Pareciera su pintura una caja de resonancia de la vida corriente, detenida en algún momento en las penumbras de la ciudad, allí donde se guardan los fantasmas del recuerdo. Desde la tela sus personajes nos hacen sentir el halo misterioso que desprende su presencia como una alucinación mágica.
En algunos cuadros nos llegan en una ola de lirismo incontenible. La disposición, la luz y la forma con que elige a esos personajes los convierte en parte de una escena cotidiana, pero que provoca un sentimiento mágico y deja una carga de nostalgia que suena en el alma como organillo callejero al atardecer, anunciando que la ciudad es también un escenario abierto para acoger en un rincón cualquiera a nuestra soledad.

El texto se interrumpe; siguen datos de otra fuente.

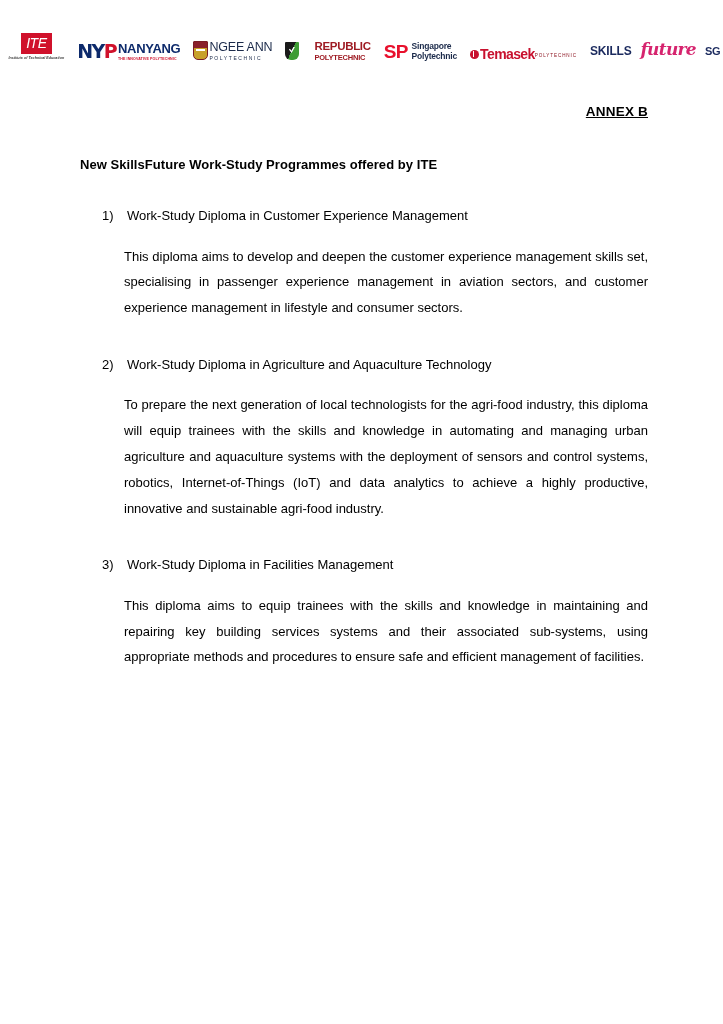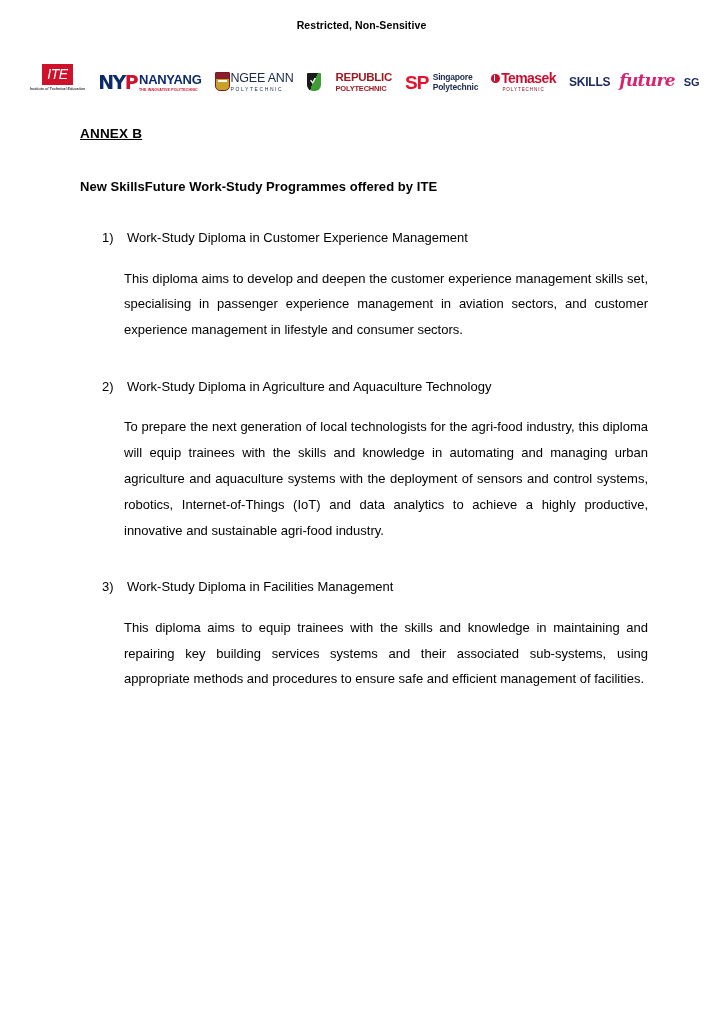"Restricted, Non-Sensitive" div.classification { html: <div>Restricted, Non-Sensitive</div> -> none }
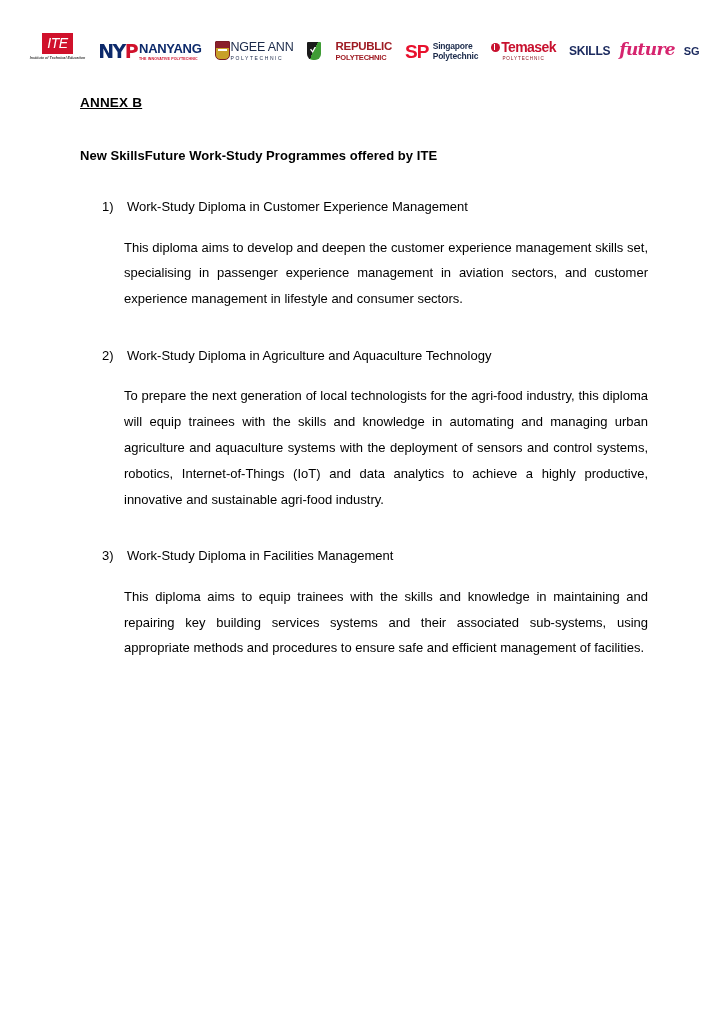"Temasek" .logo-tp { flex-direction: column -> row }
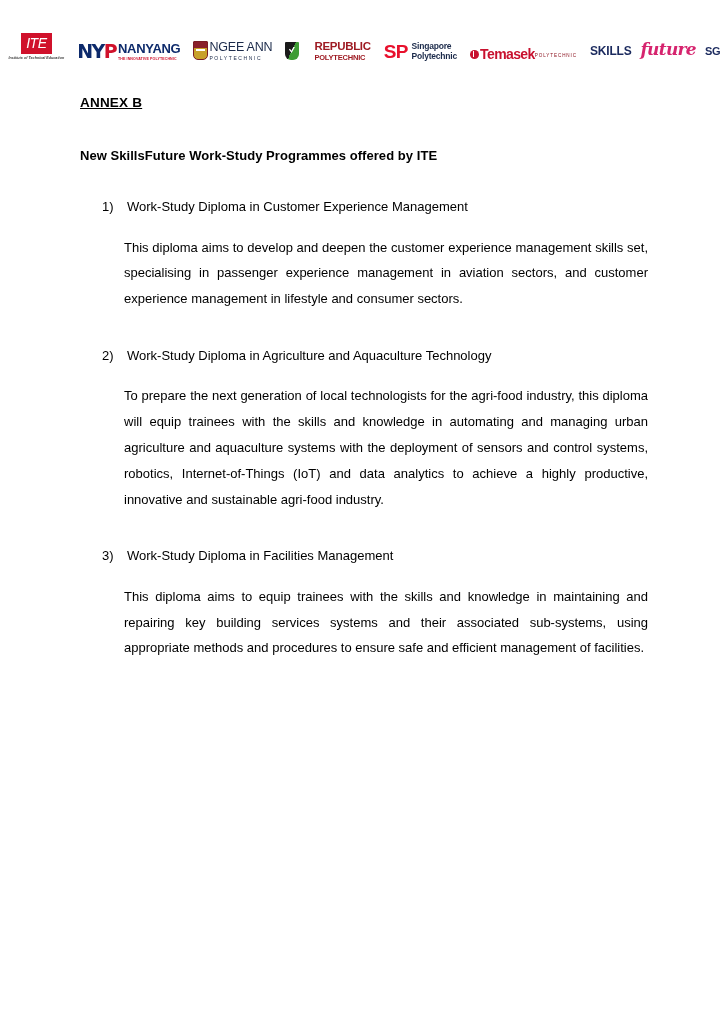"ANNEX B" .annex-row { margin-top: 32px -> 41px; text-align: left -> right }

La ciudad protesta con haces de luz en la noche denunciando la presencia de una descomunal montaña de acero que flota en el mar apacible de la bahía como amenaza sorda de un barco fantasma. Un avión en vuelo cruza el cielo apacible y el contraste entre lo grande y lo pequeño generan en otros cuadros una expresión para mostrar amorosamente lo pequeño de nuestra naturaleza frente al poder avasallador de embarcaciones que nos oprimen con sus dimensiones excesivas yendo o viniendo sin identidad, no se sabe adónde ni de dónde, como señal de una época.
Este pintor alucinado traspasa su abismo interior a la tela y a través de ella a nosotros, los espectadores. Su fuerza reside en el intimismo que obtiene y en cómo nos atrapa y nos sobrecoge, por la forma en que su pintura nos conduce a la emoción. En rigor, cada cuadro es la escena de un drama representado mágicamente. La intuición de los símbolos escogidos es, por el contraste de lo grande y lo pequeño, una experiencia del desgarro. El contraste de lo pequeño y lo descomunal fue bautizado en la historia del arte —aún mucho antes que en la literatura— como realismo fantástico, apelando a mi parecer a la insuperable fuerza expresiva de lo más profundo que llevamos dentro del alma: la vida que contiene su propia muerte.
Actores y espectadores de su obra son niños y adultos. La ciudad, el amor, el mar y el cielo son el marco de este realismo mágico que la pintura de Juan Subercaseaux organiza para los ojos del corazón, en donde los personajes, absortos en un horizonte lejano o sumidos en la desesperación, nos invitan a ser parte del misterio de nuestra existencia personal que nos llega con elocuencia visual en cada tela: habilidad extrema por la que el dolor interno que despierta lo convierte en noticia pictórica.
La elocuencia demorada va más por la intuición con que codifica el relato en su pintura, separándola de otras, donde el placer es producido por la mera observación plástica e instantánea de un arte óptico sin relato, como tanta pintura que observamos hoy.
Juan ha convertido con los años al pintor que lo habita en un dramaturgo, en un cronista del alma, cuyo sello es el silencio de la soledad y sus personajes que, en el tablero de ajedrez de sus cuadros, están encargados de asumir las reglas que el relato les impone, dejando al lector el encargo de interpretar el misterio mágico que tiene ante su vista.
Juan, como pocos, nos toca el alma con el tejido visual de la vida inmensa y cambiante, sin pretender explicarla, bañando el alma con la emoción de su misterio, aventura a la que nos invita desde cada tela de su pintura.